Working data section start
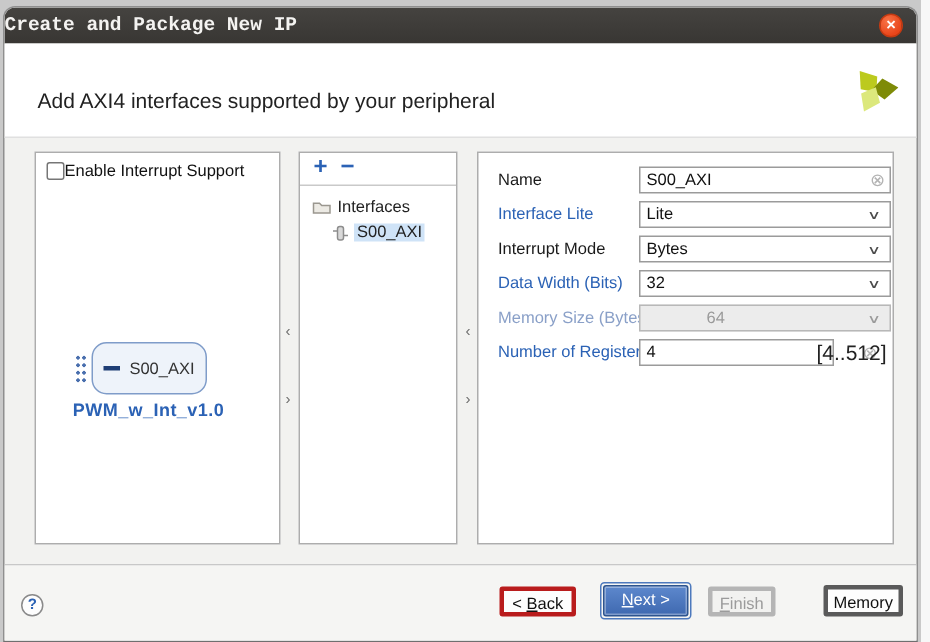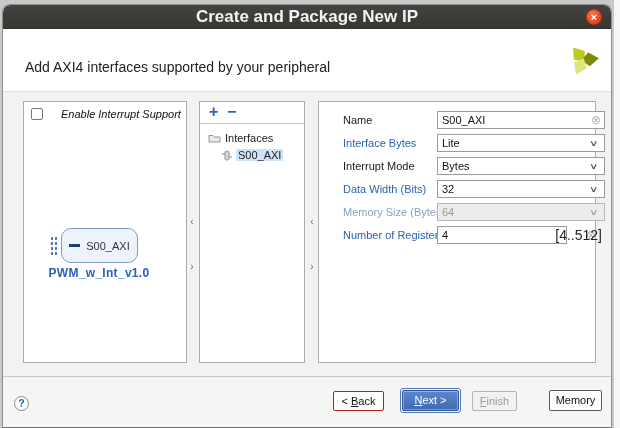--- a/index.html
+++ b/index.html
@@ -24,7 +24,7 @@
   }
   .titlebar .title {
     position:absolute; left:0; right:0; top:0; height:24px; line-height:24px;
-    text-align:center; color:#f4f3f1; font-weight:bold; font-size:17px;
+    color:#f4f3f1; font-weight:bold; font-size:13px;font-family:Liberation Mono, monospace;
   }
   .closebtn {
     position:absolute; right:9px; top:4px; width:16px; height:16px; border-radius:50%;

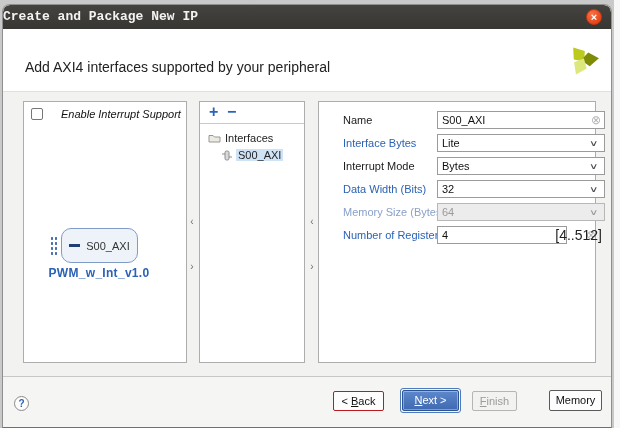--- a/index.html
+++ b/index.html
@@ -49,7 +49,7 @@
   
   .cbrow { position:absolute; left:7px; top:6px; display:flex; align-items:center; }
   .cbbox { width:12px; height:12px; border:1px solid #767676; border-radius:2px; background:#fff; display:inline-block; }
-  .cblabel { margin-left:18px; font-size:11px; color:#111;font-style:italic; }
+  .cblabel { margin-left:0; font-size:11px; color:#111; }
   .pin-dots {
     position:absolute; left:26px; top:134px; width:8px; height:20px;
     background-image:radial-gradient(circle, #4a6fae 1.1px, transparent 1.3px);

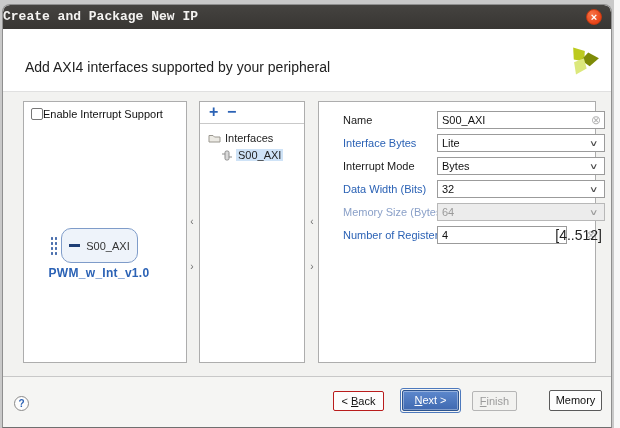--- a/index.html
+++ b/index.html
@@ -75,7 +75,7 @@
   .treerow .tlabel { margin-left:4px; font-size:11px; color:#222; }
   .treerow .tlabel.selected { background:#cfe3f7; padding:0 2px; }
   
-  .frow { position:absolute; left:12px; width:100%; height:18px; }
+  .frow { position:absolute; left:1px; width:100%; height:18px; }
   .flabel { position:absolute; left:12px; top:0; line-height:18px; font-size:11px; color:#1a1a1a; white-space:nowrap; }
   .flabel.link { color:#2b62b5; }
   .flabel.dis  { color:#8aa0c8; }

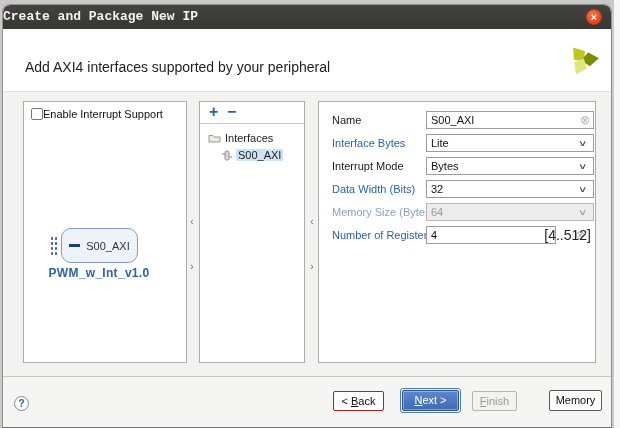--- a/index.html
+++ b/index.html
@@ -193,7 +193,7 @@
     </div>
 
     <div class="frow" style="top:32px;">
-      <span class="flabel link">Interface Bytes</span>
+      <span class="flabel link">Interface Lite</span>
       <span class="fctl">
         <span class="val">Lite</span>
         <span class="chev">∨</span>

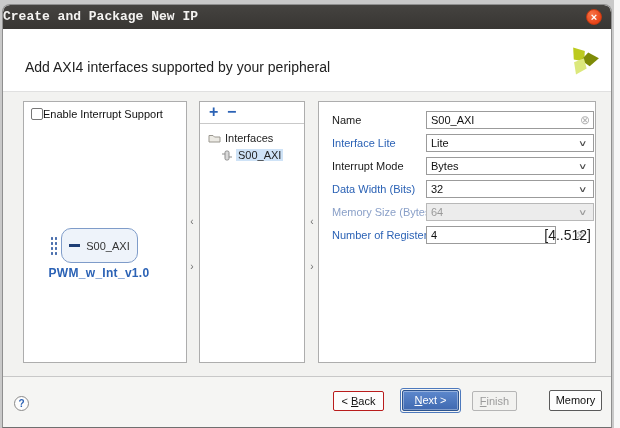--- a/index.html
+++ b/index.html
@@ -87,7 +87,7 @@
   .fctl input { flex:1; border:0; outline:none; padding-left:4px; font-size:11px; font-family:inherit; color:#111; background:transparent; height:14px; }
   .clear-ic { color:#b3b3b3; font-size:12px; padding:0 3px 0 2px; line-height:16px; }
   .chev { color:#4a4a4a; font-size:8px; transform:scaleX(1.6); padding:0 6px 0 2px; }
-  .fctl.dis { background:#ececec; border-color:#b8b8b8; }
+  .fctl.dis { background:#ececec; border-color:#b8b8b8;padding-left:40px; }
   .fctl.dis .val { color:#9a9a9a; }
   .fctl.dis .chev { color:#9a9a9a; }
   .fctl.short { width:130px; }

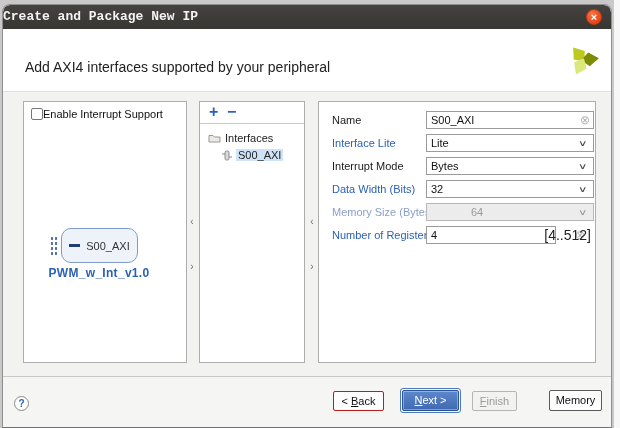--- a/index.html
+++ b/index.html
@@ -101,7 +101,7 @@
     text-align:center; line-height:13px; background:#fdfdfd;
   }
   .btn {
-    position:absolute; height:20px; background:#fdfdfd; border:1px solid #b91c1c;
+    position:absolute; height:20px; background:#fdfdfd; border:3px solid #b91c1c;
     border-radius:2px; font-size:11px; color:#111; text-align:center; line-height:18px;
     cursor:default; white-space:nowrap;
   }

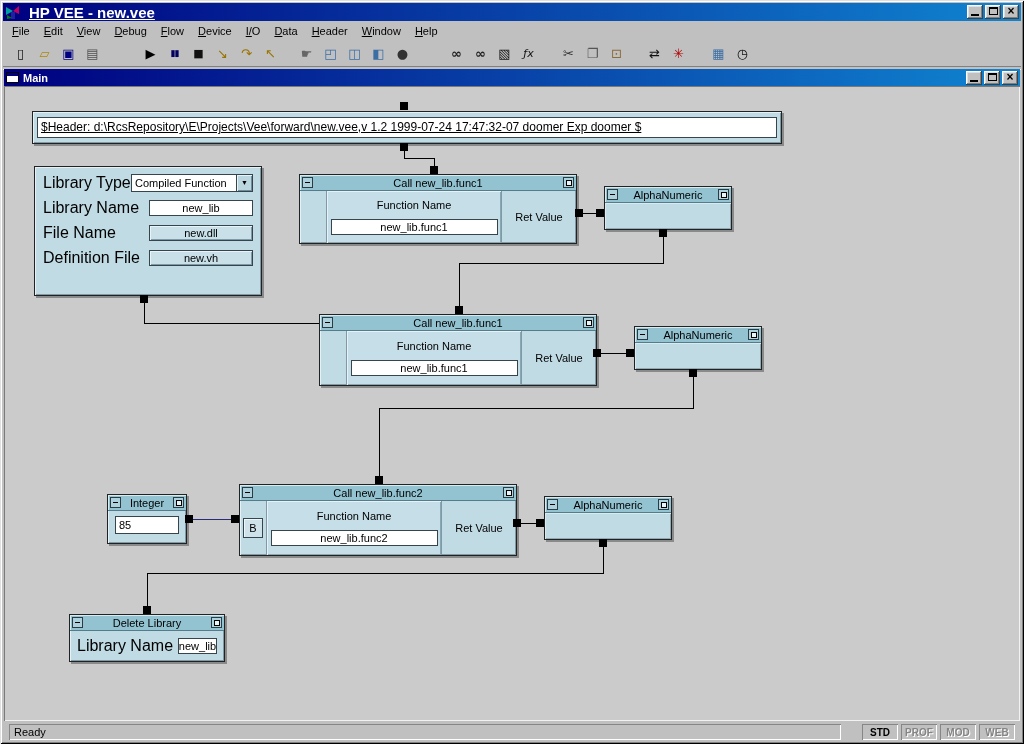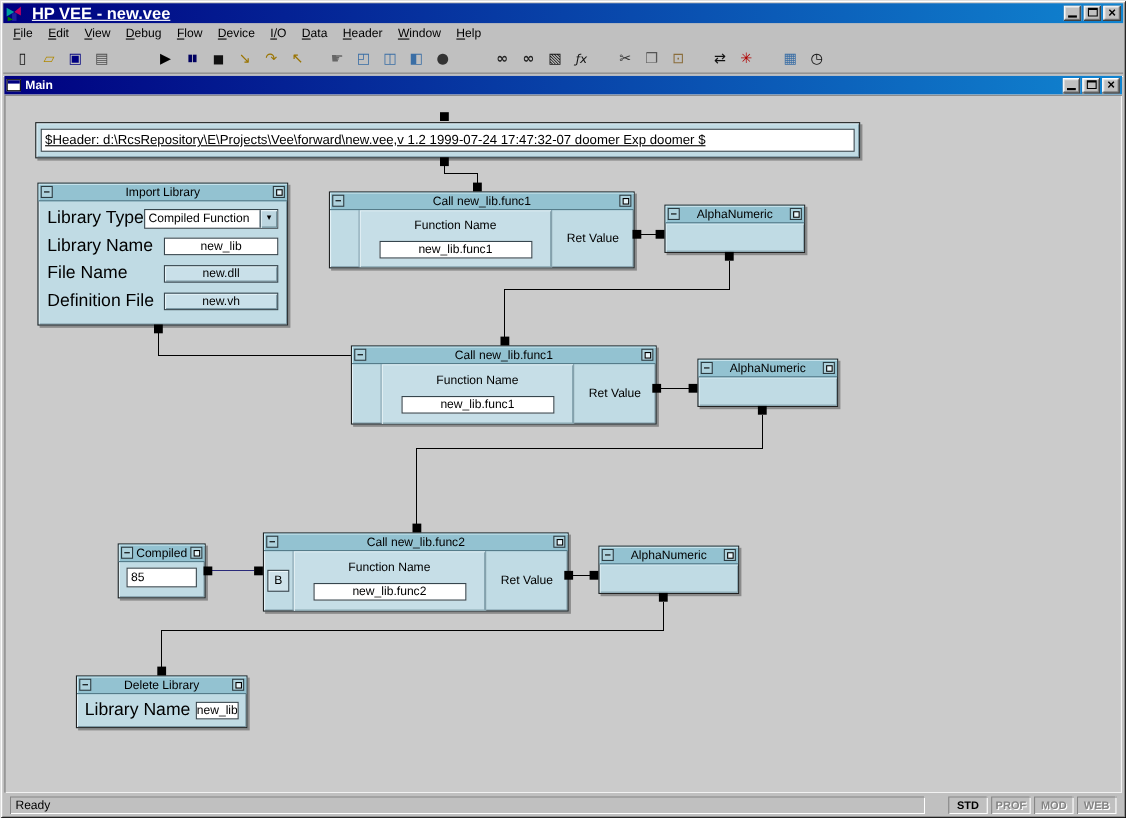--- a/index.html
+++ b/index.html
@@ -283,11 +283,6 @@
     </div>
 
     <div class="vbox" style="left:30px;top:80px;width:228px;height:130px" data-name="import-library-object">
-      <div class="vtitle" data-name="object-titlebar">
-        <span class="vbtn vmin" data-name="minimize-icon"></span>
-        <span class="vtt" data-name="object-title">Import Library</span>
-        <span class="vbtn vmenu" data-name="object-menu-icon"></span>
-      </div>
       <div class="ilbody">
         <div class="ilrow">
           <span class="vlabel" data-name="library-type-label">Library Type</span>

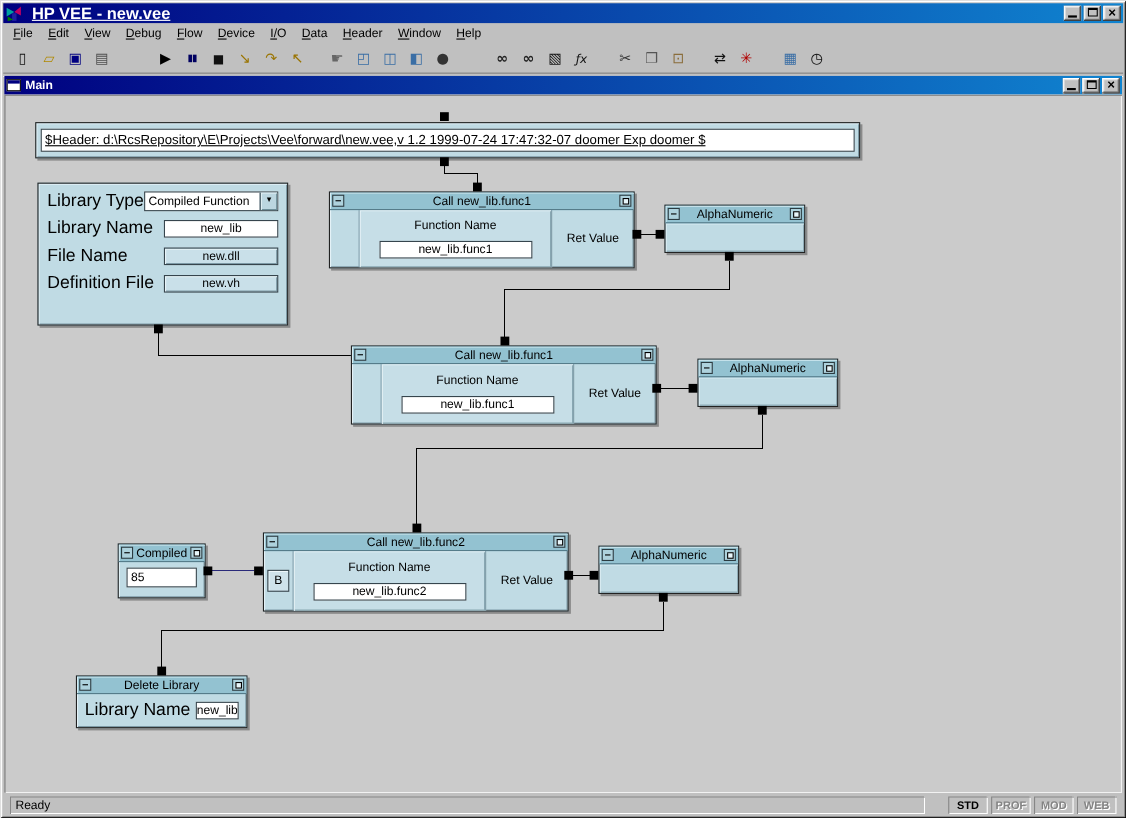--- a/index.html
+++ b/index.html
@@ -100,7 +100,7 @@
   .vccenter{flex:1;display:flex;flex-direction:column;align-items:center;justify-content:space-evenly;
             background:#c6dee7;box-shadow:inset 1px 1px 0 #e6f2f6, inset -1px -1px 0 #88a7b2;border-right:1px solid #7d9aa6;}
   .vclabel{font-size:11px;}
-  .vcinput{width:139px;height:16px;}
+  .vcinput{width:167px;height:16px;}
   .vcright{width:74px;flex:none;display:flex;align-items:center;justify-content:center;font-size:11px;}
   
   .vdisplay{height:calc(100% - 16px);box-shadow:inset 1px 1px 0 #d8ebf1, inset -1px -1px 0 #8fabb6;}

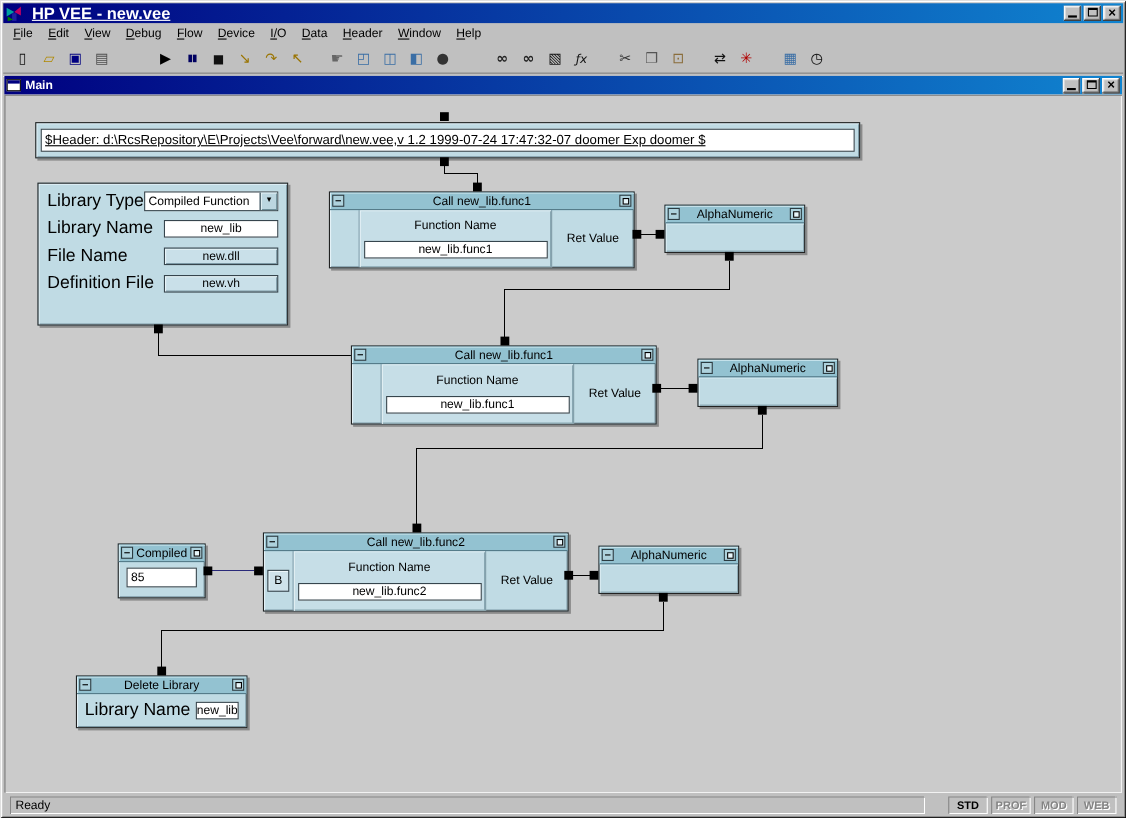--- a/index.html
+++ b/index.html
@@ -363,7 +363,7 @@
     <div class="vbox" style="left:103px;top:408px;width:80px;height:50px" data-name="integer-object">
       <div class="vtitle" data-name="object-titlebar">
         <span class="vbtn vmin" data-name="minimize-icon"></span>
-        <span class="vtt" data-name="object-title">Compiled</span>
+        <span class="vtt" data-name="object-title">Integer</span>
         <span class="vbtn vmenu" data-name="object-menu-icon"></span>
       </div>
       <div class="vintbody">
Working data section end
[Task brief]: The records above should be returned word for word, with every picture left out.

[Answer to the problem]:
--- a/index.html
+++ b/index.html
@@ -24,7 +24,7 @@
   }
   .titlebar .title {
     position:absolute; left:0; right:0; top:0; height:24px; line-height:24px;
-    text-align:center; color:#f4f3f1; font-weight:bold; font-size:17px;
+    color:#f4f3f1; font-weight:bold; font-size:13px;font-family:Liberation Mono, monospace;
   }
   .closebtn {
     position:absolute; right:9px; top:4px; width:16px; height:16px; border-radius:50%;

--- a/index.html
+++ b/index.html
@@ -49,7 +49,7 @@
   
   .cbrow { position:absolute; left:7px; top:6px; display:flex; align-items:center; }
   .cbbox { width:12px; height:12px; border:1px solid #767676; border-radius:2px; background:#fff; display:inline-block; }
-  .cblabel { margin-left:18px; font-size:11px; color:#111;font-style:italic; }
+  .cblabel { margin-left:0; font-size:11px; color:#111; }
   .pin-dots {
     position:absolute; left:26px; top:134px; width:8px; height:20px;
     background-image:radial-gradient(circle, #4a6fae 1.1px, transparent 1.3px);

--- a/index.html
+++ b/index.html
@@ -75,7 +75,7 @@
   .treerow .tlabel { margin-left:4px; font-size:11px; color:#222; }
   .treerow .tlabel.selected { background:#cfe3f7; padding:0 2px; }
   
-  .frow { position:absolute; left:12px; width:100%; height:18px; }
+  .frow { position:absolute; left:1px; width:100%; height:18px; }
   .flabel { position:absolute; left:12px; top:0; line-height:18px; font-size:11px; color:#1a1a1a; white-space:nowrap; }
   .flabel.link { color:#2b62b5; }
   .flabel.dis  { color:#8aa0c8; }

--- a/index.html
+++ b/index.html
@@ -193,7 +193,7 @@
     </div>
 
     <div class="frow" style="top:32px;">
-      <span class="flabel link">Interface Bytes</span>
+      <span class="flabel link">Interface Lite</span>
       <span class="fctl">
         <span class="val">Lite</span>
         <span class="chev">∨</span>

--- a/index.html
+++ b/index.html
@@ -87,7 +87,7 @@
   .fctl input { flex:1; border:0; outline:none; padding-left:4px; font-size:11px; font-family:inherit; color:#111; background:transparent; height:14px; }
   .clear-ic { color:#b3b3b3; font-size:12px; padding:0 3px 0 2px; line-height:16px; }
   .chev { color:#4a4a4a; font-size:8px; transform:scaleX(1.6); padding:0 6px 0 2px; }
-  .fctl.dis { background:#ececec; border-color:#b8b8b8; }
+  .fctl.dis { background:#ececec; border-color:#b8b8b8;padding-left:40px; }
   .fctl.dis .val { color:#9a9a9a; }
   .fctl.dis .chev { color:#9a9a9a; }
   .fctl.short { width:130px; }

--- a/index.html
+++ b/index.html
@@ -101,7 +101,7 @@
     text-align:center; line-height:13px; background:#fdfdfd;
   }
   .btn {
-    position:absolute; height:20px; background:#fdfdfd; border:1px solid #b91c1c;
+    position:absolute; height:20px; background:#fdfdfd; border:3px solid #b91c1c;
     border-radius:2px; font-size:11px; color:#111; text-align:center; line-height:18px;
     cursor:default; white-space:nowrap;
   }

--- a/index.html
+++ b/index.html
@@ -283,11 +283,6 @@
     </div>
 
     <div class="vbox" style="left:30px;top:80px;width:228px;height:130px" data-name="import-library-object">
-      <div class="vtitle" data-name="object-titlebar">
-        <span class="vbtn vmin" data-name="minimize-icon"></span>
-        <span class="vtt" data-name="object-title">Import Library</span>
-        <span class="vbtn vmenu" data-name="object-menu-icon"></span>
-      </div>
       <div class="ilbody">
         <div class="ilrow">
           <span class="vlabel" data-name="library-type-label">Library Type</span>

--- a/index.html
+++ b/index.html
@@ -100,7 +100,7 @@
   .vccenter{flex:1;display:flex;flex-direction:column;align-items:center;justify-content:space-evenly;
             background:#c6dee7;box-shadow:inset 1px 1px 0 #e6f2f6, inset -1px -1px 0 #88a7b2;border-right:1px solid #7d9aa6;}
   .vclabel{font-size:11px;}
-  .vcinput{width:139px;height:16px;}
+  .vcinput{width:167px;height:16px;}
   .vcright{width:74px;flex:none;display:flex;align-items:center;justify-content:center;font-size:11px;}
   
   .vdisplay{height:calc(100% - 16px);box-shadow:inset 1px 1px 0 #d8ebf1, inset -1px -1px 0 #8fabb6;}

--- a/index.html
+++ b/index.html
@@ -363,7 +363,7 @@
     <div class="vbox" style="left:103px;top:408px;width:80px;height:50px" data-name="integer-object">
       <div class="vtitle" data-name="object-titlebar">
         <span class="vbtn vmin" data-name="minimize-icon"></span>
-        <span class="vtt" data-name="object-title">Compiled</span>
+        <span class="vtt" data-name="object-title">Integer</span>
         <span class="vbtn vmenu" data-name="object-menu-icon"></span>
       </div>
       <div class="vintbody">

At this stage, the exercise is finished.